═════ Material for this task

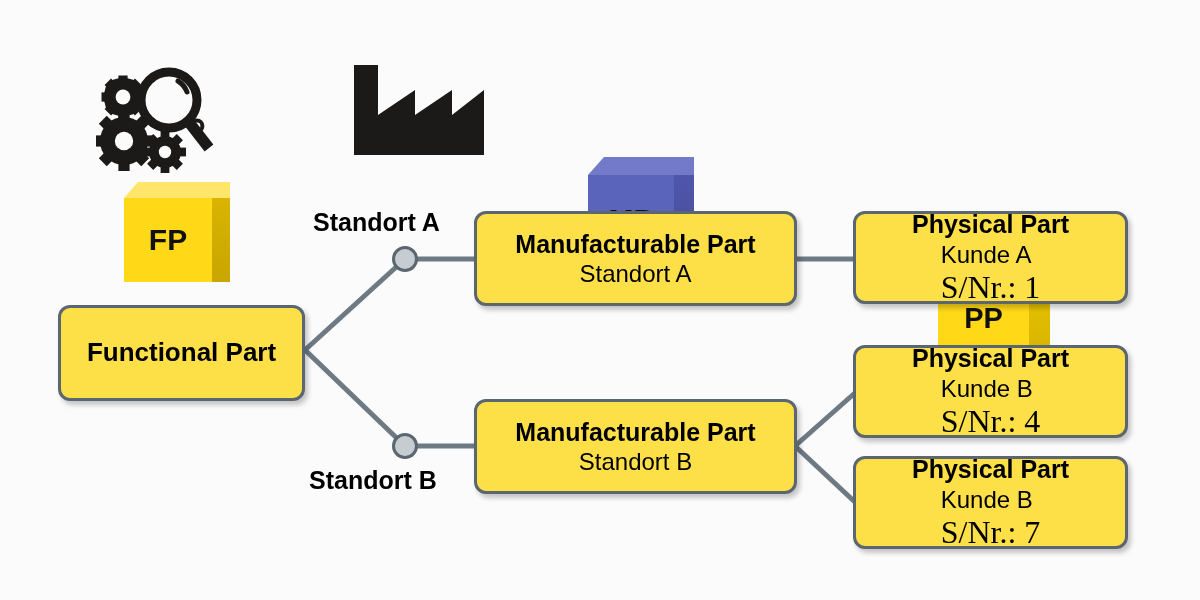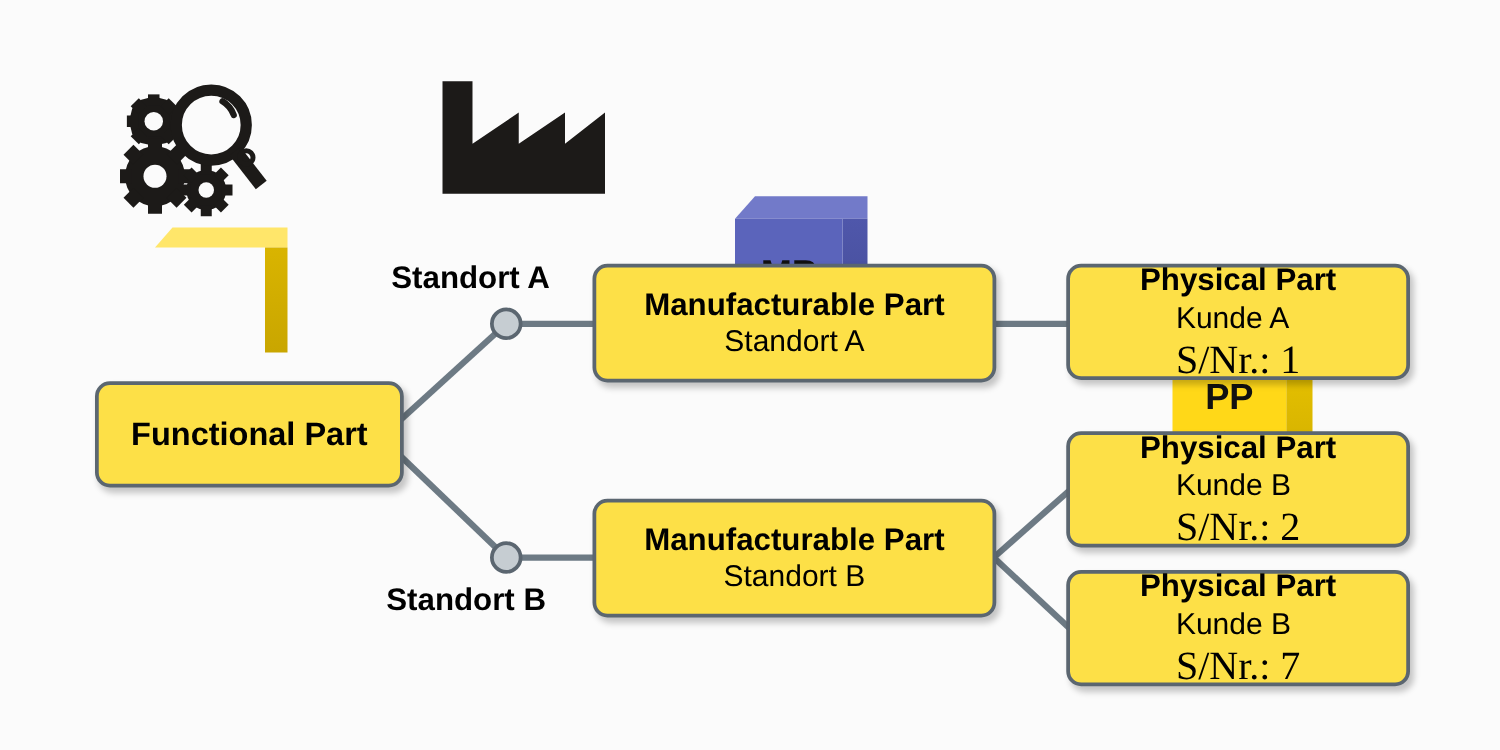--- a/index.html
+++ b/index.html
@@ -208,6 +208,9 @@
                 border-bottom-color:#ffe66a; background:transparent;"></div>
     <div class="face" style="left:88px; top:16px; width:18px; height:84px;
                 background:linear-gradient(180deg,#d9b400,#c9a600);"></div>
+    <div class="face" style="left:0; top:16px; width:88px; height:84px; background:#ffd818;">
+      <span class="cube-label" style="font-size:30px;">FP</span>
+    </div>
   </div>
 
   <div class="legend-item" style="left:352px; top:60px;">

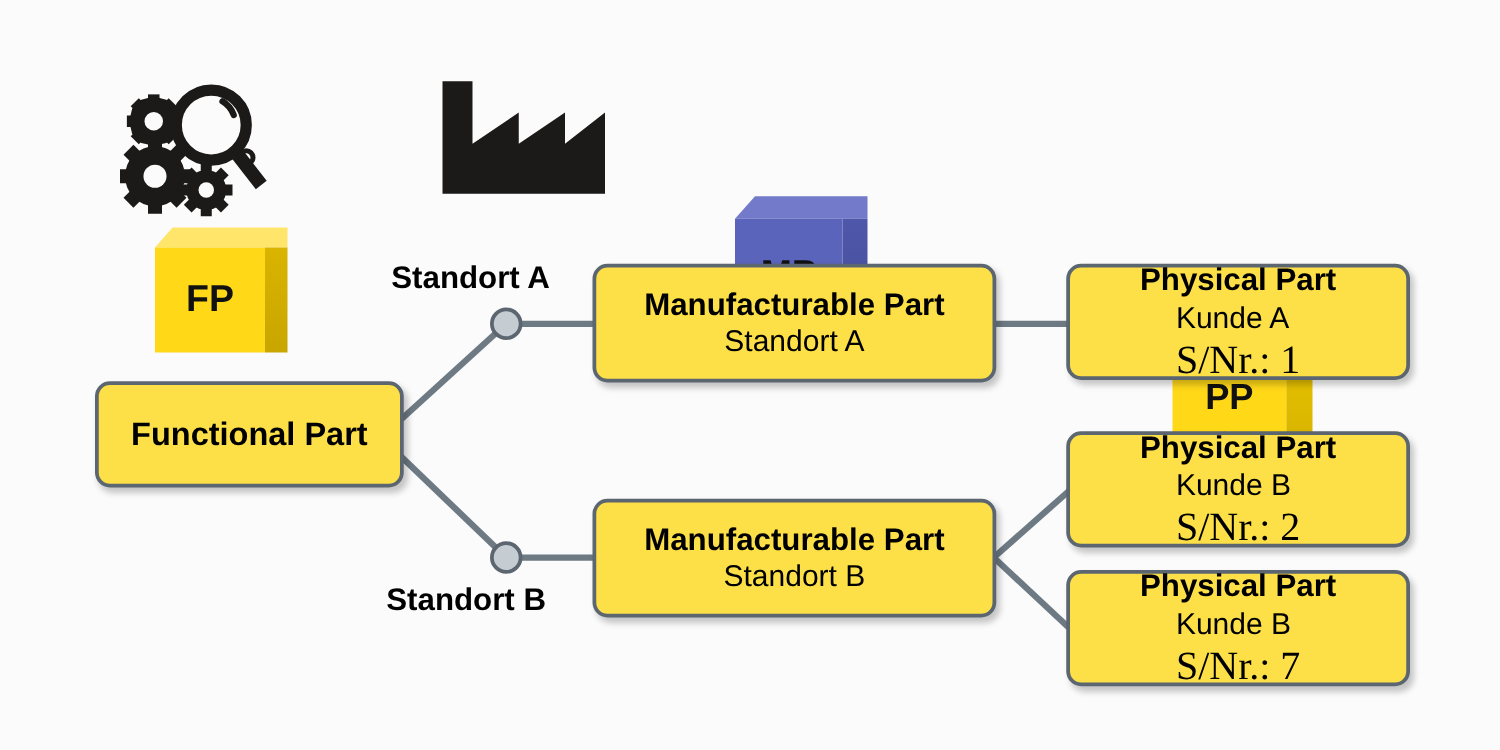--- a/index.html
+++ b/index.html
@@ -244,7 +244,7 @@
     </div>
   </div>
 
-  <div class="node single" style="left:76px; top:305px; width:247px; height:85px;">
+  <div class="node single" style="left:58px; top:305px; width:247px; height:96px;">
     <span class="title">Functional Part</span>
   </div>
 

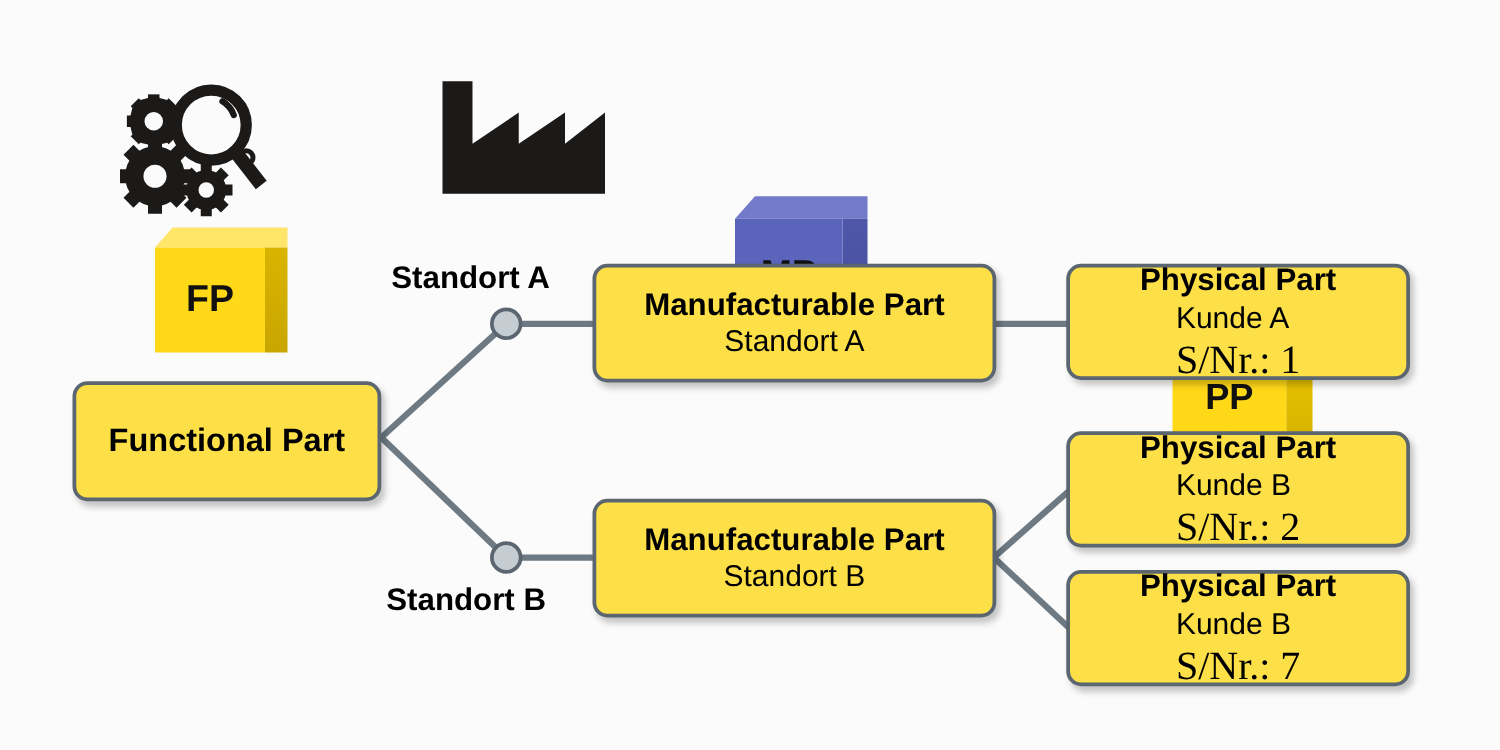--- a/index.html
+++ b/index.html
@@ -272,7 +272,7 @@
     <span class="sub-row">
       <span class="sub-a">Kunde B</span>
       <span class="sub-gap"></span>
-      <span class="sub-b">S/Nr.: 2</span>
+      <span class="sub-b">S/Nr.: 4</span>
     </span>
   </div>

══════════

#### [Requirement]
Each line of the records above that contains the word "left" should be counted; give the resulting number without further words.

#### [Written response]
5